What you need to do ▸ Could the lines from the start of the data through the line with "pliku z danymi." be set down exactly, with no pictures among them?

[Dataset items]
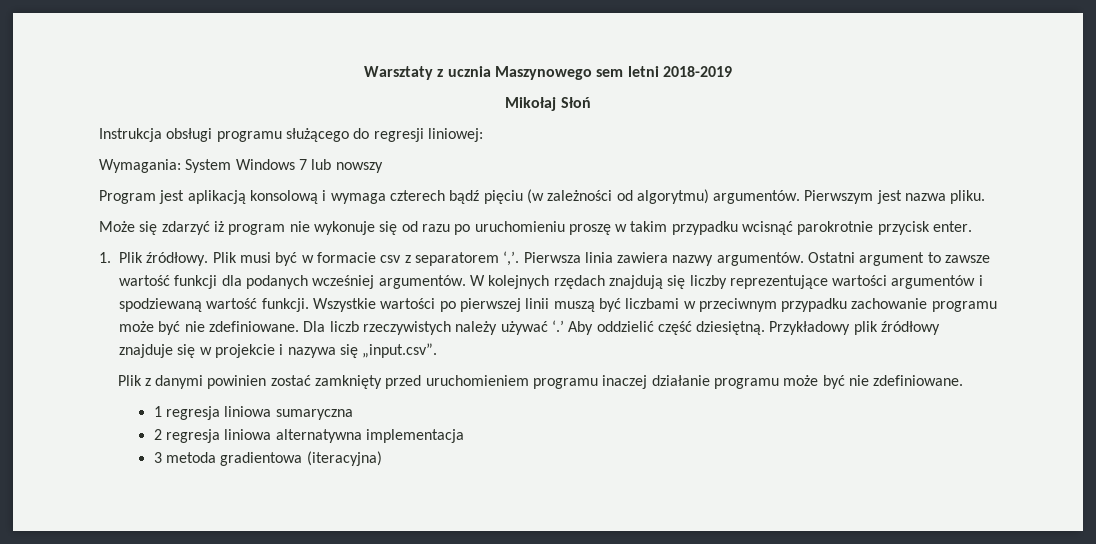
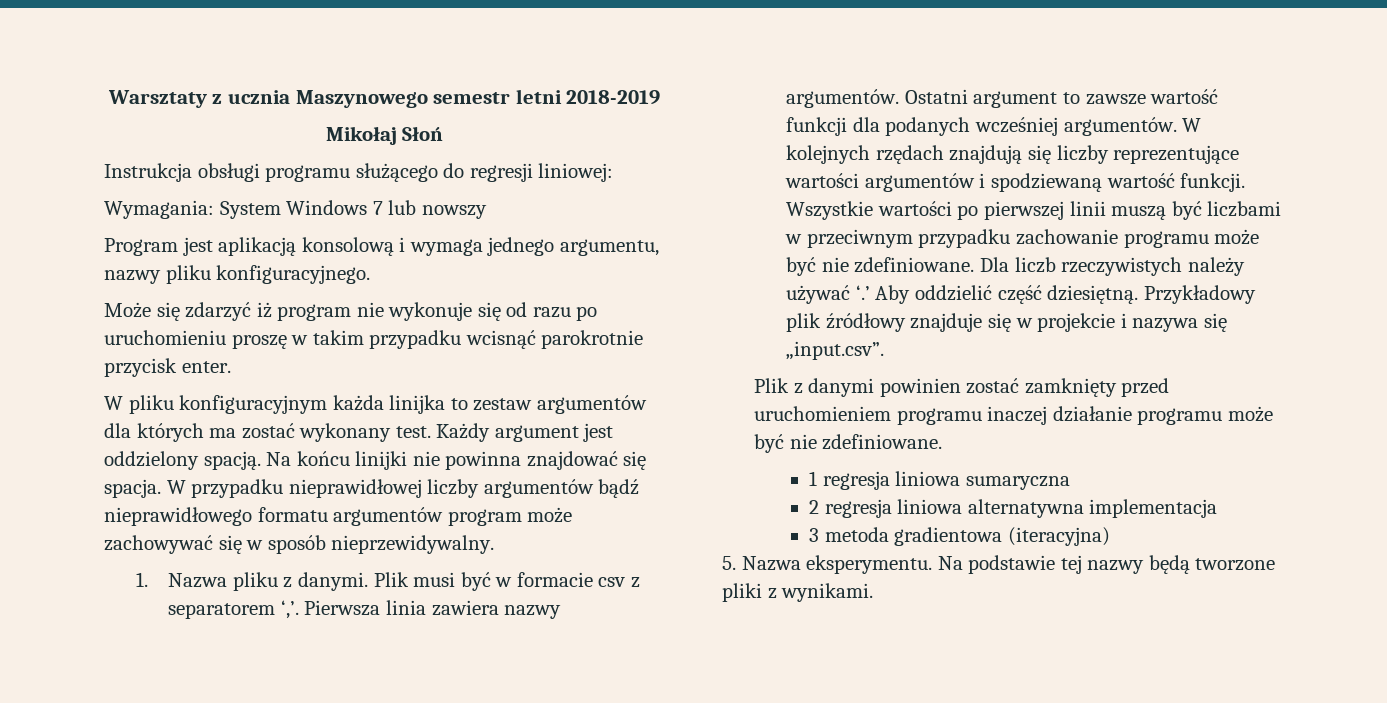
- Warsztaty z ucznia Maszynowego sem letni 2018-2019
+ Warsztaty z ucznia Maszynowego semestr letni 2018-2019
- Program jest aplikacją konsolową i wymaga czterech bądź pięciu (w zależności od algorytmu) argumentów. Pierwszym jest nazwa pliku.
+ Program jest aplikacją konsolową i wymaga jednego argumentu, nazwy pliku konfiguracyjnego.
- 1. Plik źródłowy.
+ W pliku konfiguracyjnym każda linijka to zestaw argumentów dla których ma zostać wykonany test. Każdy argument jest oddzielony spacją. Na końcu linijki nie powinna znajdować się spacja. W przypadku nieprawidłowej liczby argumentów bądź nieprawidłowego formatu argumentów program może zachowywać się w sposób nieprzewidywalny.
+ 1. Nazwa pliku z danymi.
+ 5. Nazwa eksperymentu. Na podstawie tej nazwy będą tworzone pliki z wynikami.

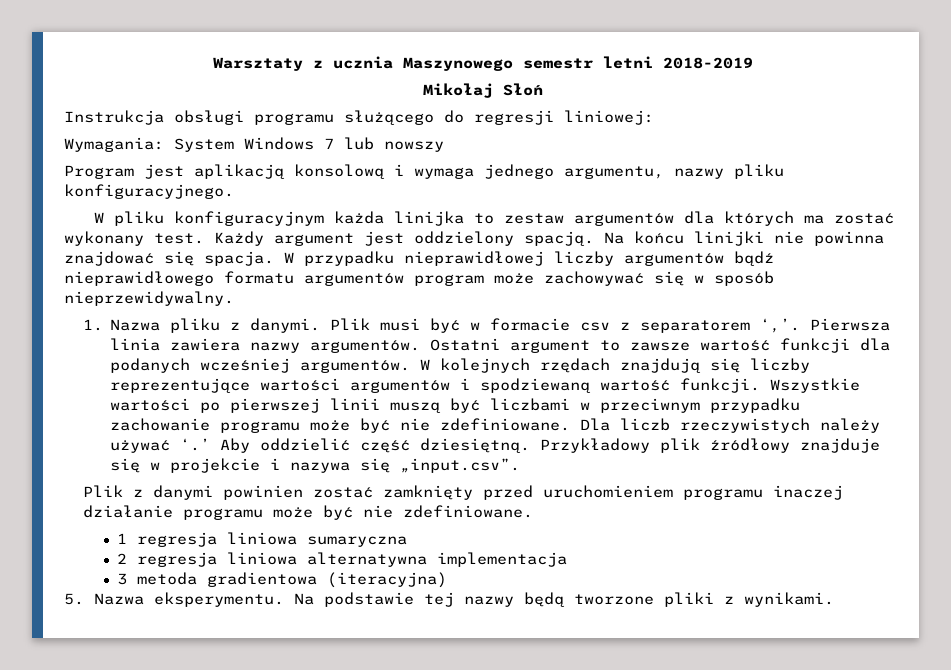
- Może się zdarzyć iż program nie wykonuje się od razu po uruchomieniu proszę w takim przypadku wcisnąć parokrotnie przycisk enter.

Exercise response ▸
- Warsztaty z ucznia Maszynowego sem letni 2018-2019
+ Warsztaty z ucznia Maszynowego semestr letni 2018-2019
- Program jest aplikacją konsolową i wymaga czterech bądź pięciu (w zależności od algorytmu) argumentów. Pierwszym jest nazwa pliku.
+ Program jest aplikacją konsolową i wymaga jednego argumentu, nazwy pliku konfiguracyjnego.
- 1. Plik źródłowy.
+ W pliku konfiguracyjnym każda linijka to zestaw argumentów dla których ma zostać wykonany test. Każdy argument jest oddzielony spacją. Na końcu linijki nie powinna znajdować się spacja. W przypadku nieprawidłowej liczby argumentów bądź nieprawidłowego formatu argumentów program może zachowywać się w sposób nieprzewidywalny.
+ 1. Nazwa pliku z danymi.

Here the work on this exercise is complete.